=== Begin Enclosure ===

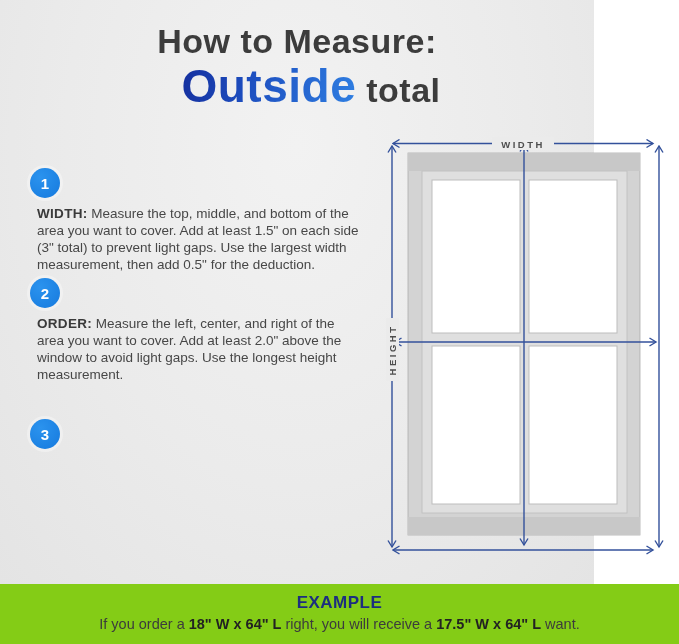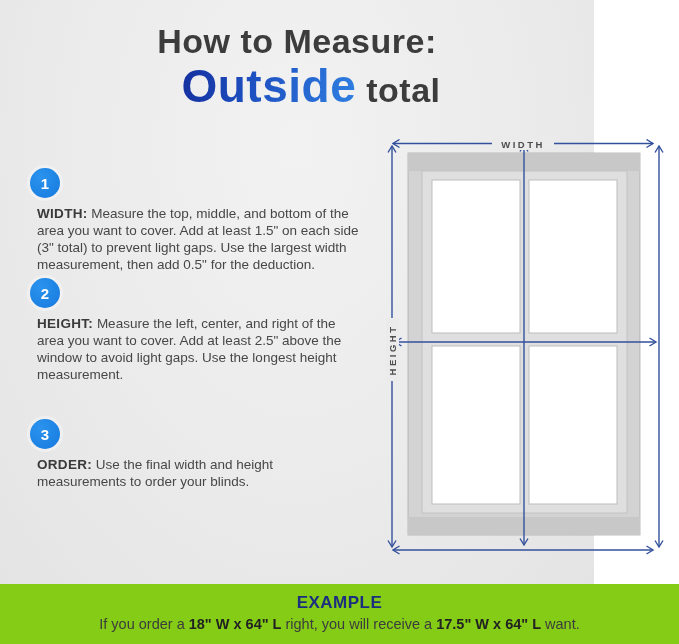--- a/index.html
+++ b/index.html
@@ -136,28 +136,26 @@
     <div class="steps">
 
       <div class="step step-1">
         <div class="step-badge">1</div>
         <p class="step-text"><strong>WIDTH:</strong>
           <span>Measure the top, middle, and bottom of the area you want to cover. Add at least 1.5" on each side (3" total) to prevent light gaps. Use the largest width measurement, then add 0.5" for the deduction.</span></p>
       </div>
 
       <div class="step step-2">
         <div class="step-badge">2</div>
-        <p class="step-text"><strong>HEIGHT:</strong>
-          <span>Measure the left, center, and right of the area you want to cover. Add at least 2.5" above the window to avoid light gaps. Use the longest height measurement.</span></p>
+        <p class="step-text"><strong>ORDER:</strong>
+          <span>Measure the left, center, and right of the area you want to cover. Add at least 2.0" above the window to avoid light gaps. Use the longest height measurement.</span></p>
       </div>
 
       <div class="step step-3">
         <div class="step-badge">3</div>
-        <p class="step-text"><strong>ORDER:</strong>
-          <span>Use the final width and height measurements to order your blinds.</span></p>
       </div>
 
     </div>
 
     <div class="diagram">
       <svg width="309" height="470" viewBox="0 0 309 470" xmlns="http://www.w3.org/2000/svg">
         <defs>
           <marker id="ah" viewBox="0 0 10 10" refX="8.5" refY="5" markerWidth="10" markerHeight="10" markerUnits="userSpaceOnUse" orient="auto-start-reverse">
             <path d="M2,1 L8.5,5 L2,9" fill="none" stroke="#33519b" stroke-width="1.4"></path>
           </marker>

=== End Enclosure ===

* **YOUR ASSIGNMENT**: Find the word "avoid" in the listing above, then copy each line where it turns up.

* **SOLUTION BELOW**:
-          <span>Measure the left, center, and right of the area you want to cover. Add at least 2.5" above the window to avoid light gaps. Use the longest height measurement.</span></p>
+          <span>Measure the left, center, and right of the area you want to cover. Add at least 2.0" above the window to avoid light gaps. Use the longest height measurement.</span></p>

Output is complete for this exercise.